Firnas Aero provides an autonomous drone-in-a-box (DiaB) turnkey solution that is comprised of three main components: the software, the drone, and the station. The team considered that the unit will face harsh weather and immense heat in the MENA region, so the “box” is designed to protect the drone from harmful elements, and it also has an HVAC system to keep the electronics at a cool temperature. It has a weather station, cameras, and fail-safe layers- all managed by a software designed for regulating the charging of the drone or battery swapping, opening and closing and monitoring all the vitals. There’s also a software that plans the flight route for the drone, live feed, and where to take pictures, as well as its altitude, speed, and fail-safe parameters, which are based on the scope of the client’s requirements.
The DiaB is then placed on the client’s premises, where it can be monitored and controlled by Firnas Aero remotely, or programmed to do a certain daily task- like “fly a certain route every two hours, or take a picture of a specific object every 30 minutes, and then the images are pushed to the AI to create status reports or an alert.” And how accurate is it? Nasraldeen notes that it “starts off at 50%-70%, but ends up in the 90%-95% within 5cm accuracy.” To get better results, the team tests over a period of eight weeks on average, and once they reach a sufficient level of accuracy agreed with client, they start the project. “This is because machine learning or deep learning improve over time with more data training,” explains Nasraldeen.
Like any other startup, Firnas Aero has had its own share of stumbling blocks too- one of the startup’s biggest hurdles was finding good local talent, as well as getting all permits and licenses required. Regulations were still in early stage then, with Nasraldeen recalling the lack of framework to deal with their requests. The startup has since made strides- originally launched with initial funding from Nasraldeen’s own personal savings of $150,000, it has gained a $5,000 prize from the MIT Enterprise Forum, followed by an additional $250,000 of convertible notes from the KAUST Innovation Fund.
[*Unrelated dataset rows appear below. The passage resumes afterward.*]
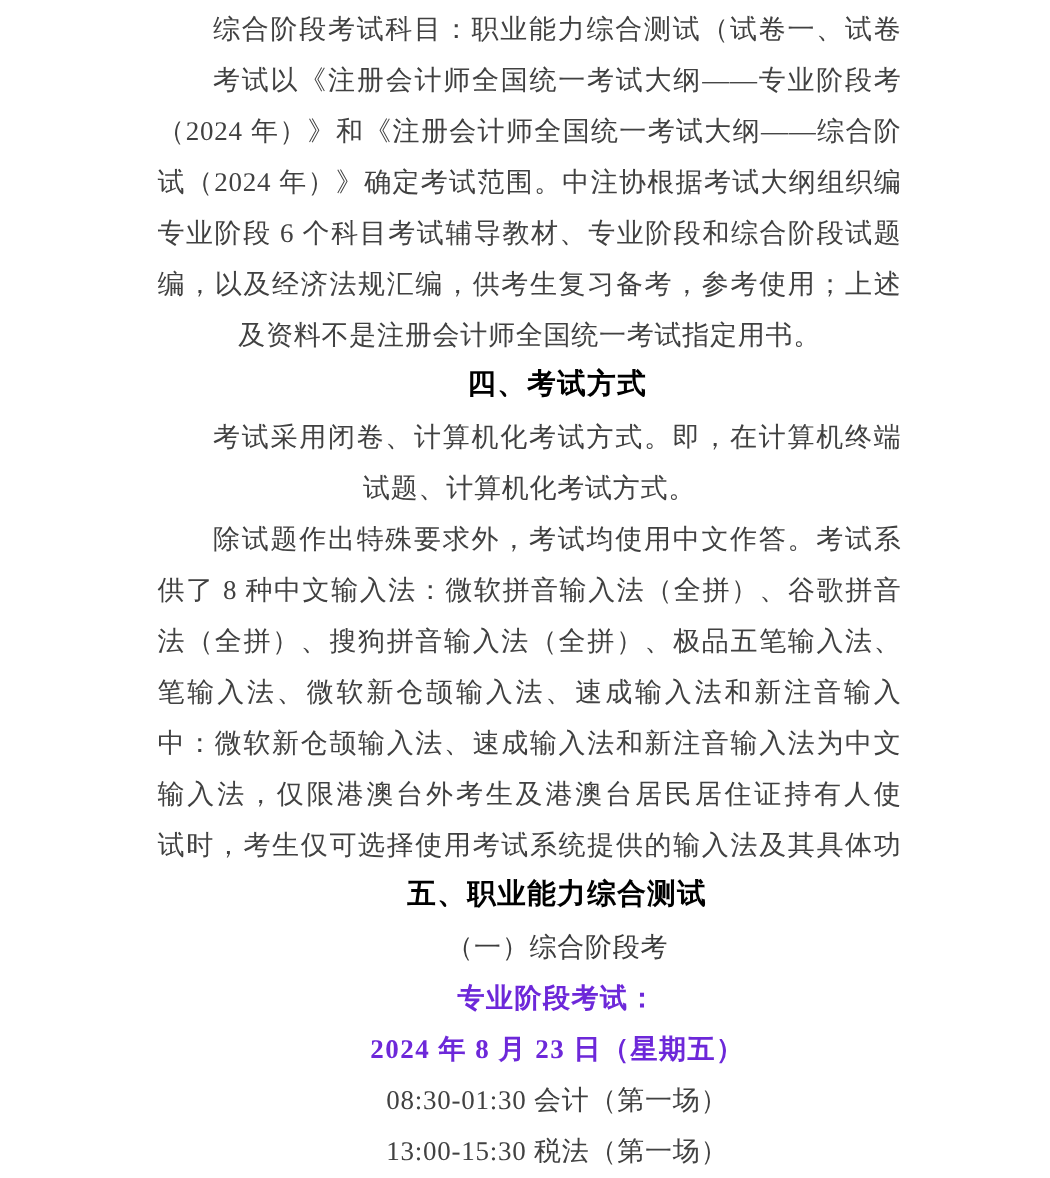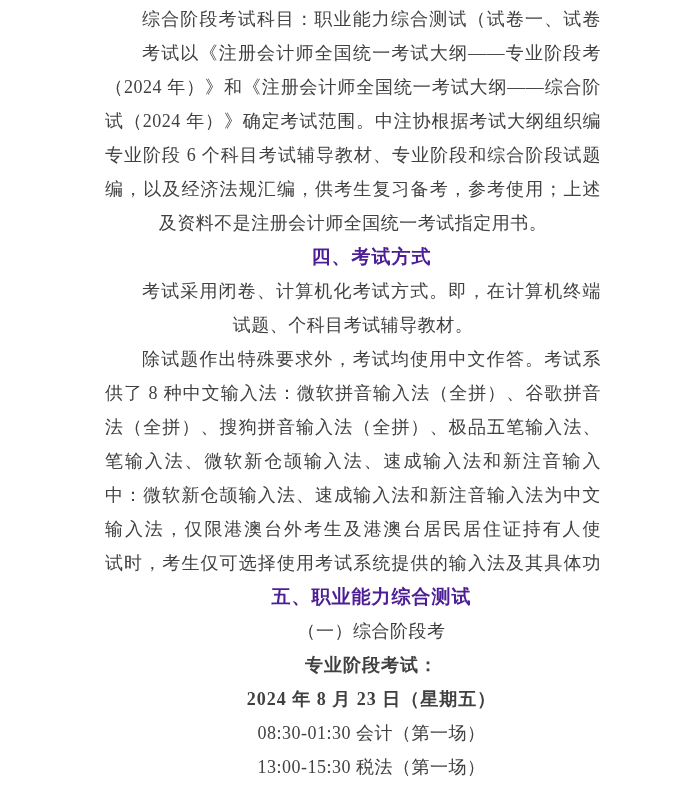"四、考试方式" .heading { color: #4c1d95 -> #000000 }
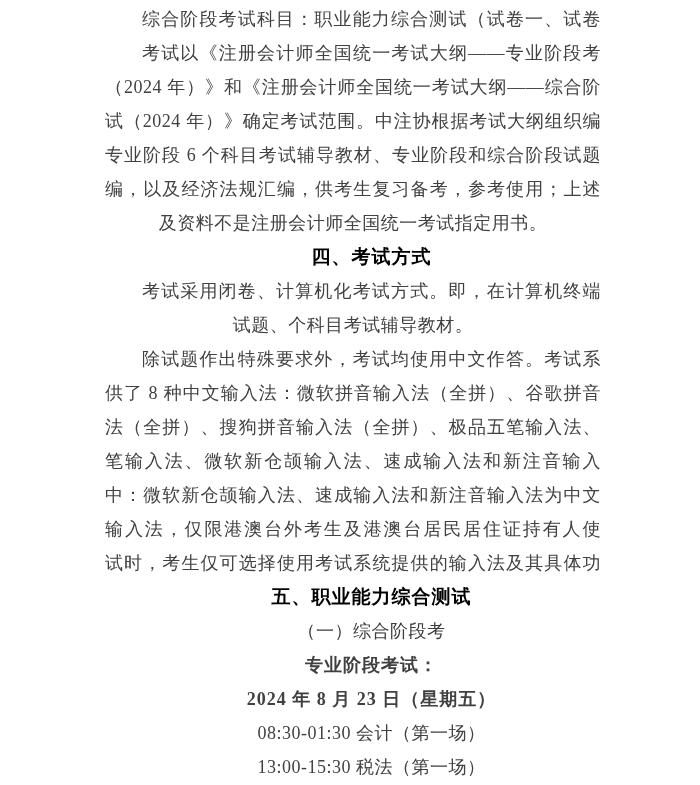"试题、个科目考试辅导教材。" div.line { text: 个科目考试辅导教材 -> 计算机化考试方式 }
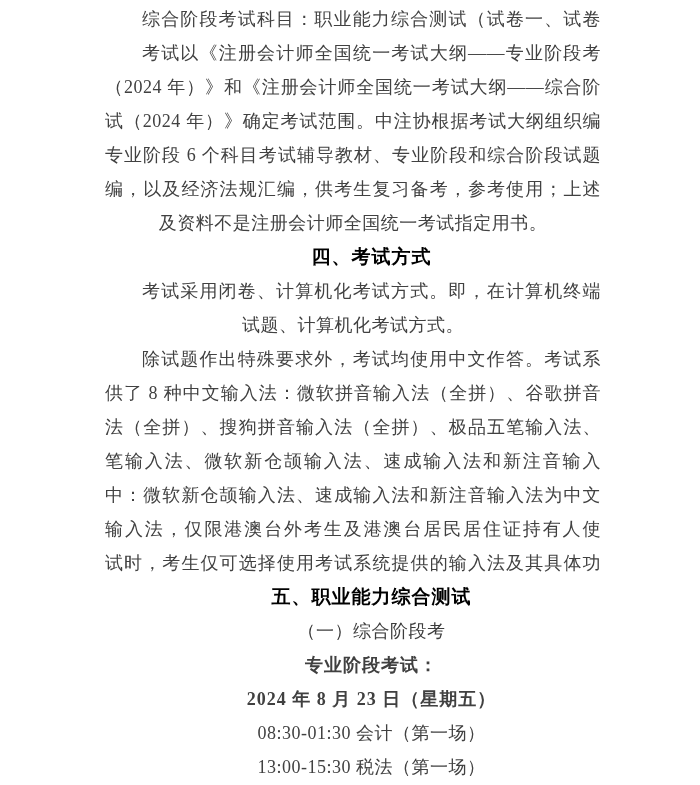"专业阶段考试：" .boldline { color: #404040 -> #6d28d9 }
It has also acquired a $100,000 grant by winning the first place in KAUST’s TAQADAM Startup Accelerator program in 2019. The team regards their experience of being accepted and actually winning a worthwhile pursuit, because it created an environment for bold ideas and unexpected learnings within the enterprise. As Nasraldeen notes: “You must be comfortable with the unknown and not let it stifle you.” Currently, Firnas Aero is part of the accelerator program by 500 Startups and Sanabil Investments, and it even has an ongoing collaborative project with KAUST Smart for “a smart home with a built-in drone delivery launching pad, and integration with the smart home system.”